■ **ASSIGNMENT**:
The reply must repeat each entry exactly and contain no pictures.

■ **INFORMATION**:
┌──

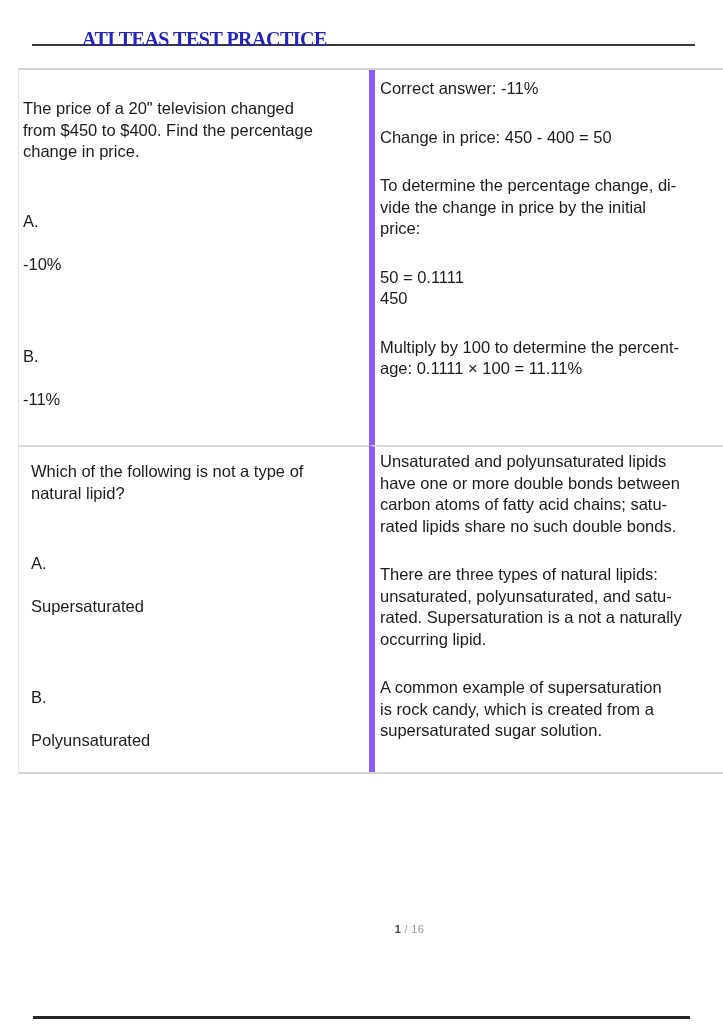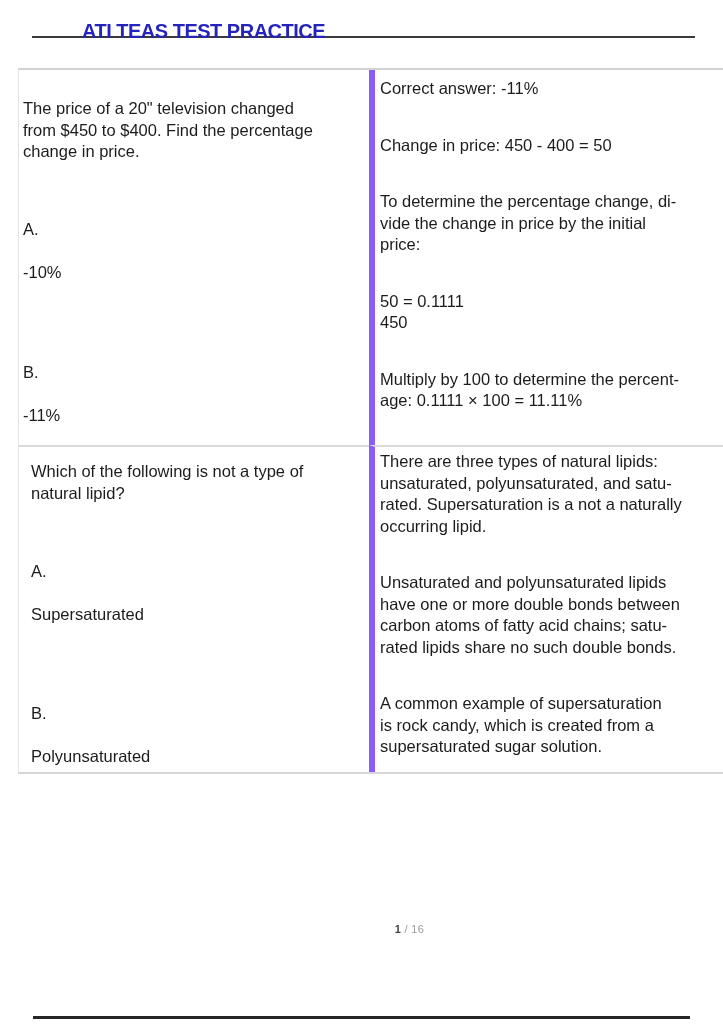--- a/index.html
+++ b/index.html
@@ -10,21 +10,21 @@
   body {
     width: 723px;
     height: 1024px;
     position: relative;
     overflow: hidden;
     font-family: "Liberation Sans", sans-serif;
     color: #1c1c1c;
   }
 
   
-  .header { position: absolute; left: 0; top: 0; width: 723px; height: 60px; }
+  .header { position: absolute; left: 0; top: 8px; width: 723px; height: 60px; font-family: Liberation Serif, serif; }
   .header-rule {
     position: absolute;
     left: 32px;
     width: 663px;
     top: 36px;
     height: 2px;
     background: #3a3a3a;
     z-index: 0;
   }
   .page-title {
@@ -57,21 +57,21 @@
     line-height: 21.5px;
   }
   .cell { box-sizing: border-box; overflow: hidden; }
   .cell-q { padding: 28px 6px 0 4px; }
   .cell-a { border-left: 6px solid #8b5cf6; padding: 8px 6px 0 5px; }
   .row2 { border-top: 2px solid #dadada; }
   .cell-q.q2 { padding-top: 14px; padding-left: 12px; }
   .cell-a.a2 { padding-top: 4px; }
 
   .para { margin: 0; white-space: pre-line; }
-  .para + .para { margin-top: 35px; }
+  .para + .para { margin-top: 27px; }
   .choice-label, .choice-text { display: block; }
 
   
   .page-indicator {
     position: absolute;
     left: 0;
     top: 923px;
     width: 723px;
     text-align: center;
     font-size: 11px;
@@ -139,28 +139,28 @@
       <span class="choice-text">Supersaturated</span>
     </p>
     <p class="para">
       <span class="choice-label">B.</span>
       <span class="choice-text">Polyunsaturated</span>
     </p>
 
   </div>
 
   <div class="cell cell-a a2 row2">
+    <p class="para">Unsaturated and polyunsaturated lipids
+have one or more double bonds between
+carbon atoms of fatty acid chains; satu-
+rated lipids share no such double bonds.</p>
     <p class="para">There are three types of natural lipids:
 unsaturated, polyunsaturated, and satu-
 rated. Supersaturation is a not a naturally
 occurring lipid.</p>
-    <p class="para">Unsaturated and polyunsaturated lipids
-have one or more double bonds between
-carbon atoms of fatty acid chains; satu-
-rated lipids share no such double bonds.</p>
     <p class="para">A common example of supersaturation
 is rock candy, which is created from a
 supersaturated sugar solution.</p>
   </div>
 
 </div>
 
 <div class="page-indicator">
   <span class="pg-current">1</span>
   <span class="pg-sep">/</span>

└──

■ **FINISHED EXERCISE**:
--- a/index.html
+++ b/index.html
@@ -10,21 +10,21 @@
   body {
     width: 723px;
     height: 1024px;
     position: relative;
     overflow: hidden;
     font-family: "Liberation Sans", sans-serif;
     color: #1c1c1c;
   }
 
   
-  .header { position: absolute; left: 0; top: 0; width: 723px; height: 60px; }
+  .header { position: absolute; left: 0; top: 8px; width: 723px; height: 60px; font-family: Liberation Serif, serif; }
   .header-rule {
     position: absolute;
     left: 32px;
     width: 663px;
     top: 36px;
     height: 2px;
     background: #3a3a3a;
     z-index: 0;
   }
   .page-title {
@@ -57,21 +57,21 @@
     line-height: 21.5px;
   }
   .cell { box-sizing: border-box; overflow: hidden; }
   .cell-q { padding: 28px 6px 0 4px; }
   .cell-a { border-left: 6px solid #8b5cf6; padding: 8px 6px 0 5px; }
   .row2 { border-top: 2px solid #dadada; }
   .cell-q.q2 { padding-top: 14px; padding-left: 12px; }
   .cell-a.a2 { padding-top: 4px; }
 
   .para { margin: 0; white-space: pre-line; }
-  .para + .para { margin-top: 35px; }
+  .para + .para { margin-top: 27px; }
   .choice-label, .choice-text { display: block; }
 
   
   .page-indicator {
     position: absolute;
     left: 0;
     top: 923px;
     width: 723px;
     text-align: center;
     font-size: 11px;
@@ -139,28 +139,28 @@
       <span class="choice-text">Supersaturated</span>
     </p>
     <p class="para">
       <span class="choice-label">B.</span>
       <span class="choice-text">Polyunsaturated</span>
     </p>
 
   </div>
 
   <div class="cell cell-a a2 row2">
+    <p class="para">Unsaturated and polyunsaturated lipids
+have one or more double bonds between
+carbon atoms of fatty acid chains; satu-
+rated lipids share no such double bonds.</p>
     <p class="para">There are three types of natural lipids:
 unsaturated, polyunsaturated, and satu-
 rated. Supersaturation is a not a naturally
 occurring lipid.</p>
-    <p class="para">Unsaturated and polyunsaturated lipids
-have one or more double bonds between
-carbon atoms of fatty acid chains; satu-
-rated lipids share no such double bonds.</p>
     <p class="para">A common example of supersaturation
 is rock candy, which is created from a
 supersaturated sugar solution.</p>
   </div>
 
 </div>
 
 <div class="page-indicator">
   <span class="pg-current">1</span>
   <span class="pg-sep">/</span>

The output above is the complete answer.